Les programmes de ce genre, conçus pour aider les gens à affronter la mort avec un minimum de crainte et de souffrances, battent en brèche certaines attitudes traditionnelles de la profession médicale. Les médecins ont pour devoir de conserver la vie. Avec les médicaments et les techniques perfectionnés à leur disposition aujourd’hui, ils peuvent maintenir les malades en vie plus longtemps que jamais auparavant.

Combien longtemps convient-il de prolonger la vie ? C’est actuellement une question controversée. On a prétendu que le médecin devait suspendre ou arrêter le traitement dans les cas où il n’y a aucun espoir de guérison. Certains ont pris sur eux d’imposer les modalités de leur mort par des « testaments applicables de leur vivant », où ils ordonnent aux médecins de ne pas les traiter si le traitement ne sert qu’à prolonger leur agonie. Ces testaments sont reconnus par les lois sur le « droit à la mort » adoptées dans divers États américains.

Selon le Dr Arnold Relman, rédacteur du New England Medical Journal, les lois sur le droit à la mort évoquent inévitablement le spectre de l’euthanasie. Ces lois, en effet, favorisent généralement l’euthanasie passive, qui consiste à laisser les gens mourir librement. Ses détracteurs soutiennent que de là à l’euthanasie active – la mort par compassion – il n’y a qu’un pas. Passive ou active, l’euthanasie soulève la même question que la peine capitale : Et s’il y a erreur ?

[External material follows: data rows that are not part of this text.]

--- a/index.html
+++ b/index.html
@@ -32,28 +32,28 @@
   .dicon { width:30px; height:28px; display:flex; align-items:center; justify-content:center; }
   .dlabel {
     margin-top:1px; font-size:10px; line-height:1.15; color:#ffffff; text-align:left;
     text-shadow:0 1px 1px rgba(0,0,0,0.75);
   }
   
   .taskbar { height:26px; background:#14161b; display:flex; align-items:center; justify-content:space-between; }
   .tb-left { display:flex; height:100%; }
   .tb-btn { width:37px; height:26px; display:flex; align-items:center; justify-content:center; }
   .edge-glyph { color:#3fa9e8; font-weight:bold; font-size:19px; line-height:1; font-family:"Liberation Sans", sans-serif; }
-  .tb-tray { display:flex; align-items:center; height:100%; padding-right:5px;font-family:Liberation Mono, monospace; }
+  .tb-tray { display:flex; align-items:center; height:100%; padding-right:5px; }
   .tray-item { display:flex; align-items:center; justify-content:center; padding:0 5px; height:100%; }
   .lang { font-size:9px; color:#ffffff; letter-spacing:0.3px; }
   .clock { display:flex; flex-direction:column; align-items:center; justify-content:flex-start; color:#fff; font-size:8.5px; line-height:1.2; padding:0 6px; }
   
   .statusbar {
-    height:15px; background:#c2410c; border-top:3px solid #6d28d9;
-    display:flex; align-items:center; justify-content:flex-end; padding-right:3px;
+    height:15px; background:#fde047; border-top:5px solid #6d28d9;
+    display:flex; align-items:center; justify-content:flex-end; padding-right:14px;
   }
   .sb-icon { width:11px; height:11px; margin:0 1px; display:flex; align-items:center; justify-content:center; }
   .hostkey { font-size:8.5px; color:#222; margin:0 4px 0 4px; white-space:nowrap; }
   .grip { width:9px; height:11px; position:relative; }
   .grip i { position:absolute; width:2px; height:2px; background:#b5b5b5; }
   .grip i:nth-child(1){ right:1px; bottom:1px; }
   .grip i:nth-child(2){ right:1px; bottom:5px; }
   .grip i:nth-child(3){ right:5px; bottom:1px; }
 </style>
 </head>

La question de l’euthanasie fera l’objet de plus amples discussions à mesure que le public accordera plus d’attention à la mort et au décès. Maintenant que les gens se sentent plus libres qu’auparavant de parler de la mort, il est possible d’en étudier plus utilement les aspects pratiques, médicaux et moraux.

Plus on en parlera, plus tôt disparaîtront les mythes vainement terrifiants et les idées fausses qui obscurcissent ce dernier acte de la vie. Il ne peut être que salutaire pour la société tout entière de ventiler la question, ne serait-ce que pour inculquer aux gens une conscience accrue de leur incessante vulnérabilité et les encourager à agir en conséquence. La terre serait un monde meilleur si les humains en venaient à vivre comme s’ils étaient sur le point de mourir.